Information shown:
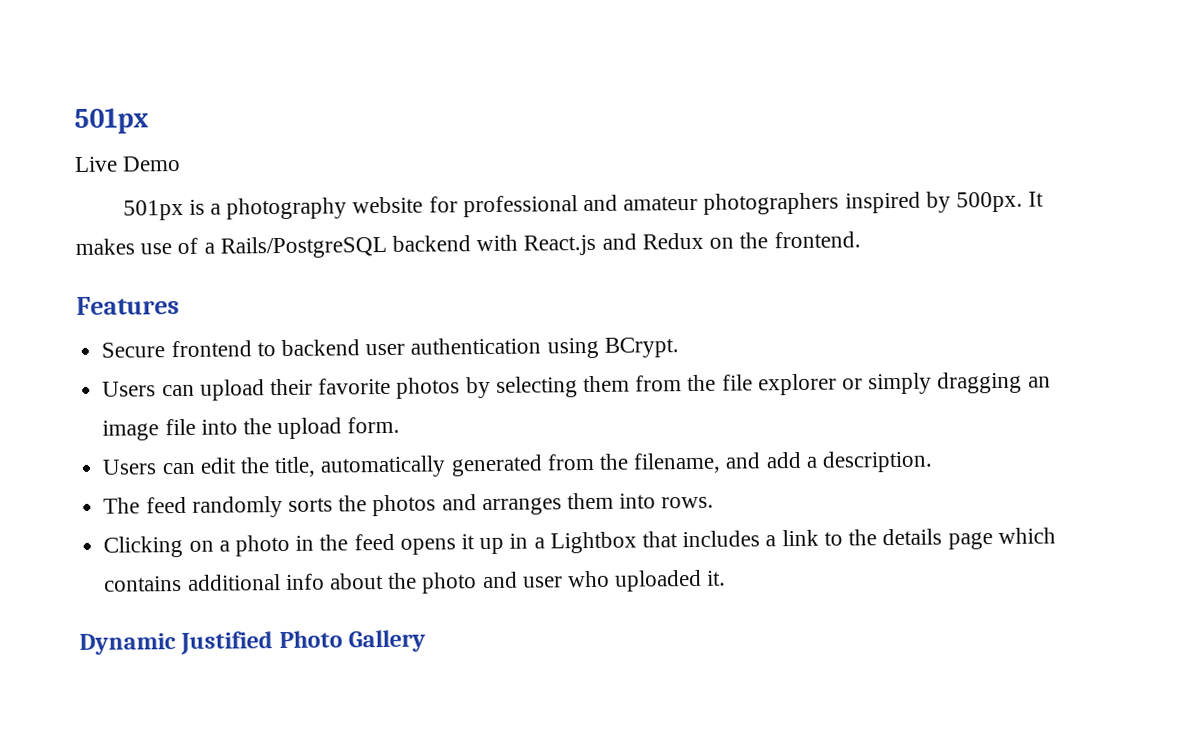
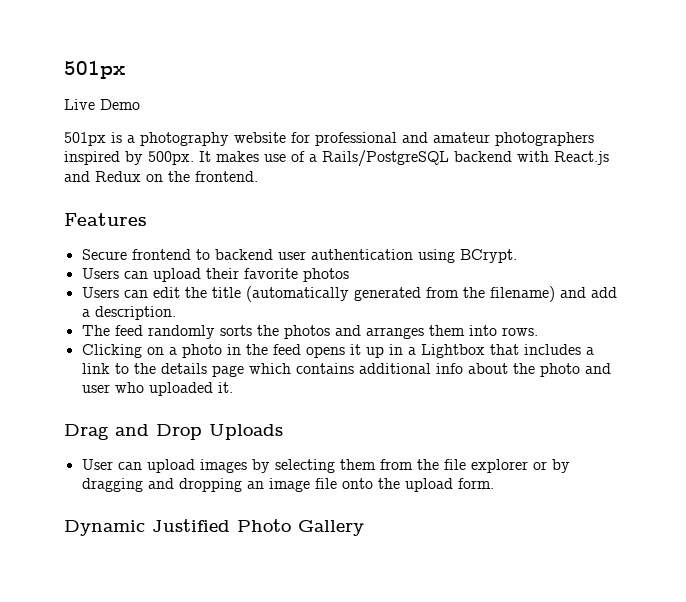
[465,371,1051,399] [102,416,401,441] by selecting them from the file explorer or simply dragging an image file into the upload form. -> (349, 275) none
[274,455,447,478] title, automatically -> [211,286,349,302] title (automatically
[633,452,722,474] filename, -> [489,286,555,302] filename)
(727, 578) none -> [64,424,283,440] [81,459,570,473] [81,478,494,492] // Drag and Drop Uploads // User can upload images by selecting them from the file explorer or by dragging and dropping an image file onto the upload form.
==
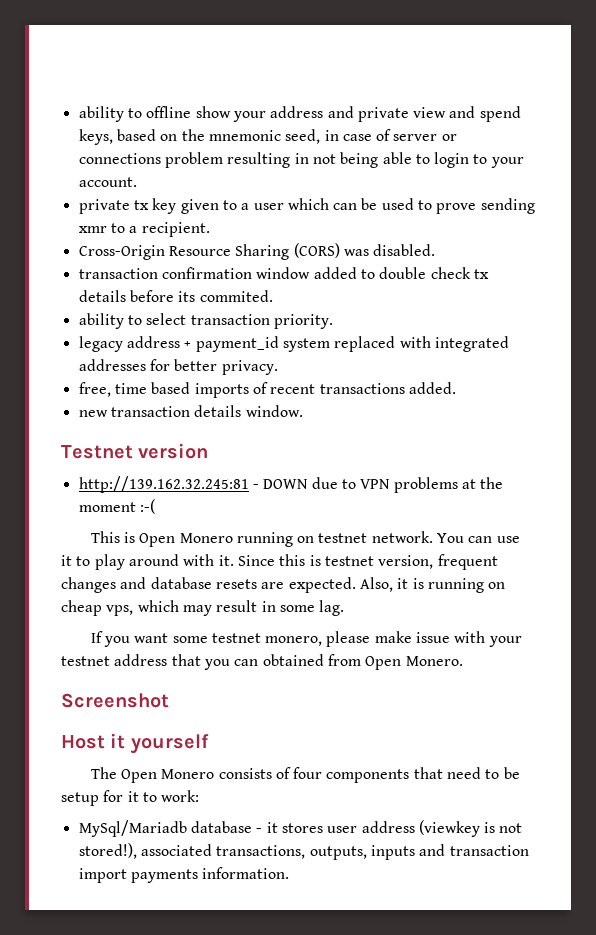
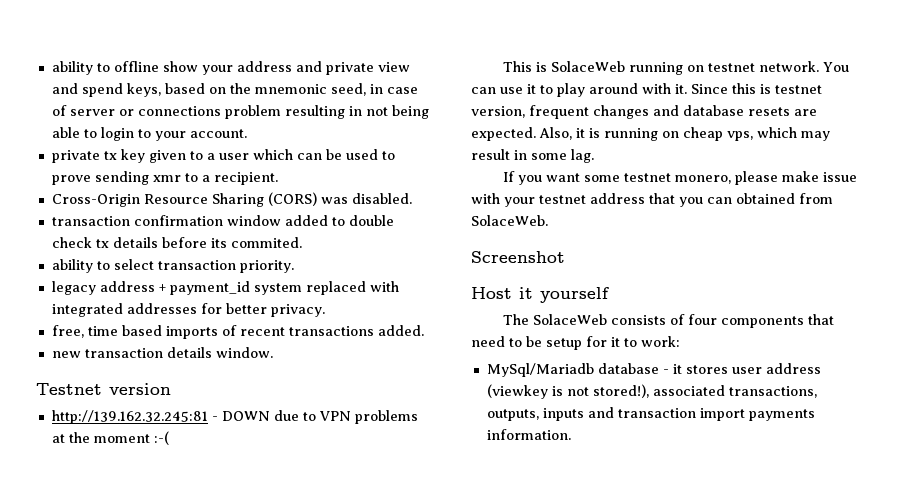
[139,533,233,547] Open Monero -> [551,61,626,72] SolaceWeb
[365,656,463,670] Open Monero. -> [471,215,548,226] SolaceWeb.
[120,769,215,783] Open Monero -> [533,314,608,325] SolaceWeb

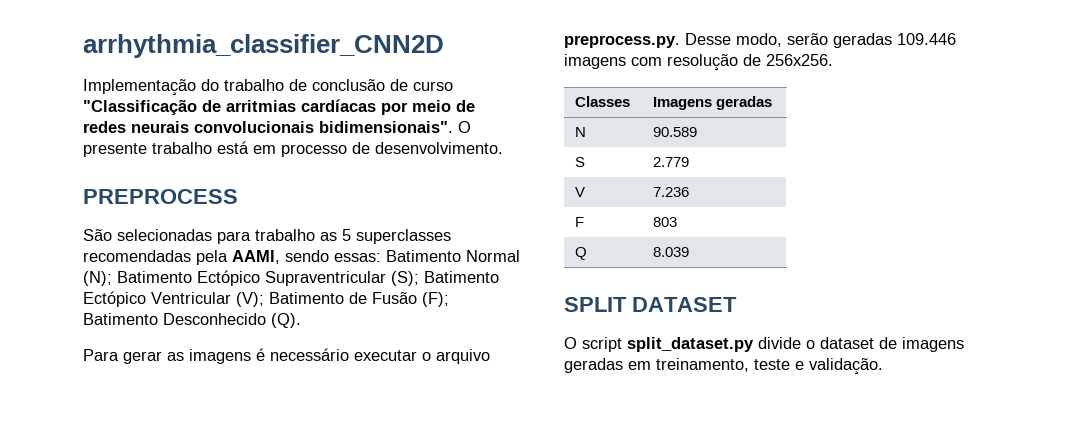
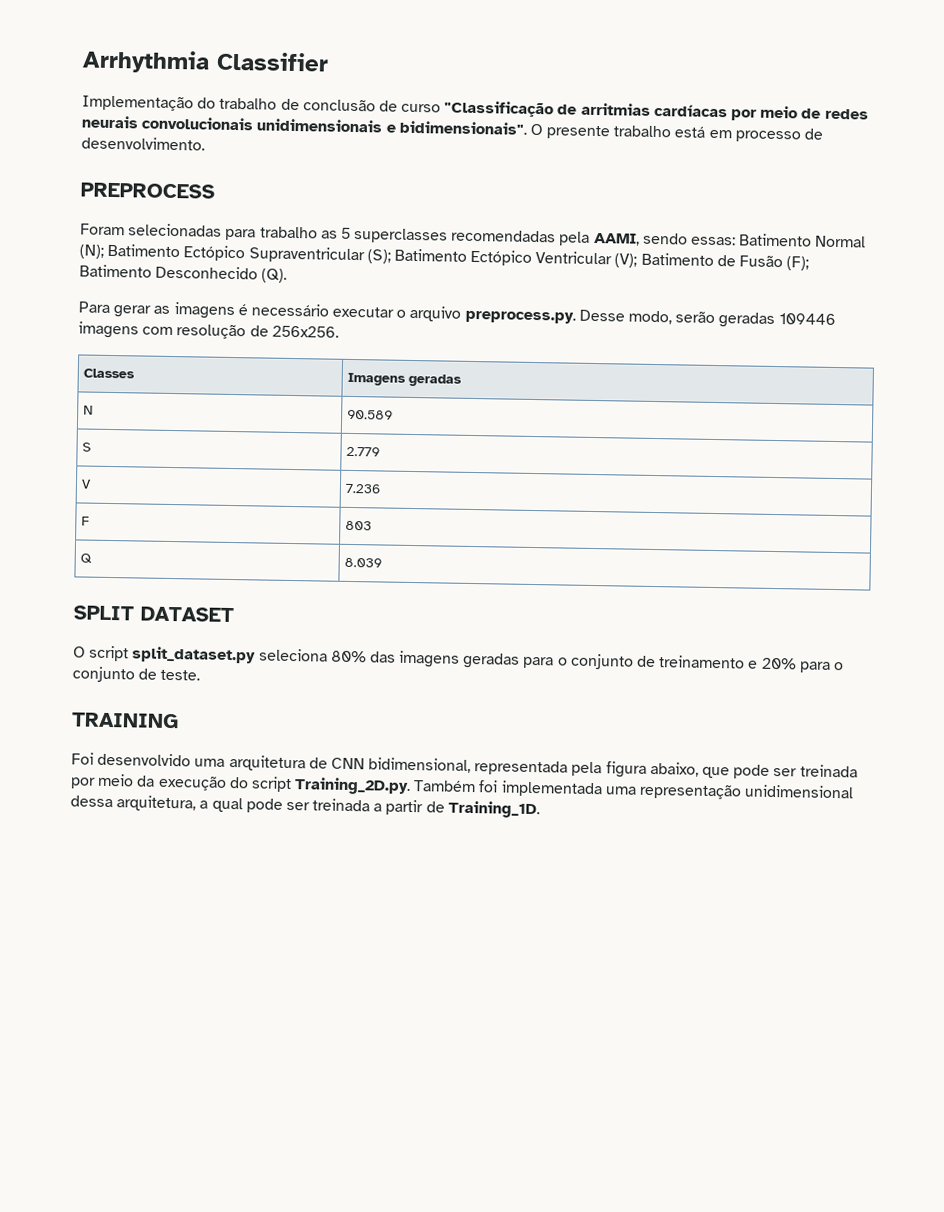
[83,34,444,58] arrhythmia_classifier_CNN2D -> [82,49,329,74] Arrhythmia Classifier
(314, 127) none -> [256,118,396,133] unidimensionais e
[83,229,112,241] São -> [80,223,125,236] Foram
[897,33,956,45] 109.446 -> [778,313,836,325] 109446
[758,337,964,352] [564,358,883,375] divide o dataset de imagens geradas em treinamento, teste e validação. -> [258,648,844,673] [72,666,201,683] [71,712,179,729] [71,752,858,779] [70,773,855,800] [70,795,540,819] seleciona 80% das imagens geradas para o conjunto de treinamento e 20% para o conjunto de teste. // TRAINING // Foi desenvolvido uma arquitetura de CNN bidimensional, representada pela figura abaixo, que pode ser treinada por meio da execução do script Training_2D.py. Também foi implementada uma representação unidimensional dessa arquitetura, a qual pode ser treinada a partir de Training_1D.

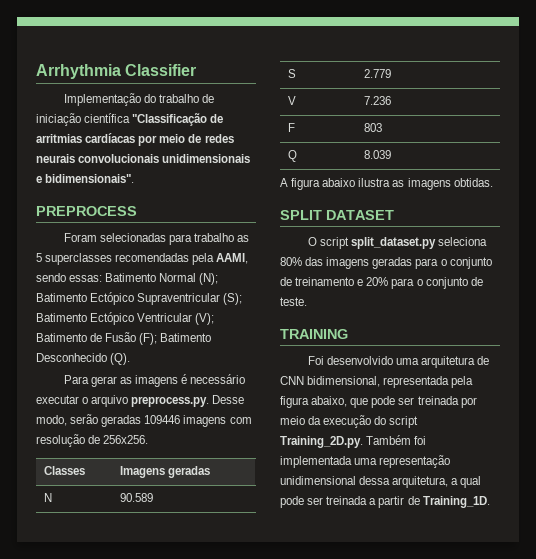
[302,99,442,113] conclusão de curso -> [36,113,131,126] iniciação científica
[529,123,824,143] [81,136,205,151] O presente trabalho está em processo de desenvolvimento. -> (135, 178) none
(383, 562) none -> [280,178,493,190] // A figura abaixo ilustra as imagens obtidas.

What the exercise asks: Lines wanted from the entries above: the one with "[83,229,112,241] São ->", the one with "(383, 562) none", and all lines between. Please copy them exactly, without the pictures and without anything else.

Response to this task:
[83,229,112,241] São -> [80,223,125,236] Foram
[897,33,956,45] 109.446 -> [778,313,836,325] 109446
[758,337,964,352] [564,358,883,375] divide o dataset de imagens geradas em treinamento, teste e validação. -> [258,648,844,673] [72,666,201,683] [71,712,179,729] [71,752,858,779] [70,773,855,800] [70,795,540,819] seleciona 80% das imagens geradas para o conjunto de treinamento e 20% para o conjunto de teste. // TRAINING // Foi desenvolvido uma arquitetura de CNN bidimensional, representada pela figura abaixo, que pode ser treinada por meio da execução do script Training_2D.py. Também foi implementada uma representação unidimensional dessa arquitetura, a qual pode ser treinada a partir de Training_1D.

[302,99,442,113] conclusão de curso -> [36,113,131,126] iniciação científica
[529,123,824,143] [81,136,205,151] O presente trabalho está em processo de desenvolvimento. -> (135, 178) none
(383, 562) none -> [280,178,493,190] // A figura abaixo ilustra as imagens obtidas.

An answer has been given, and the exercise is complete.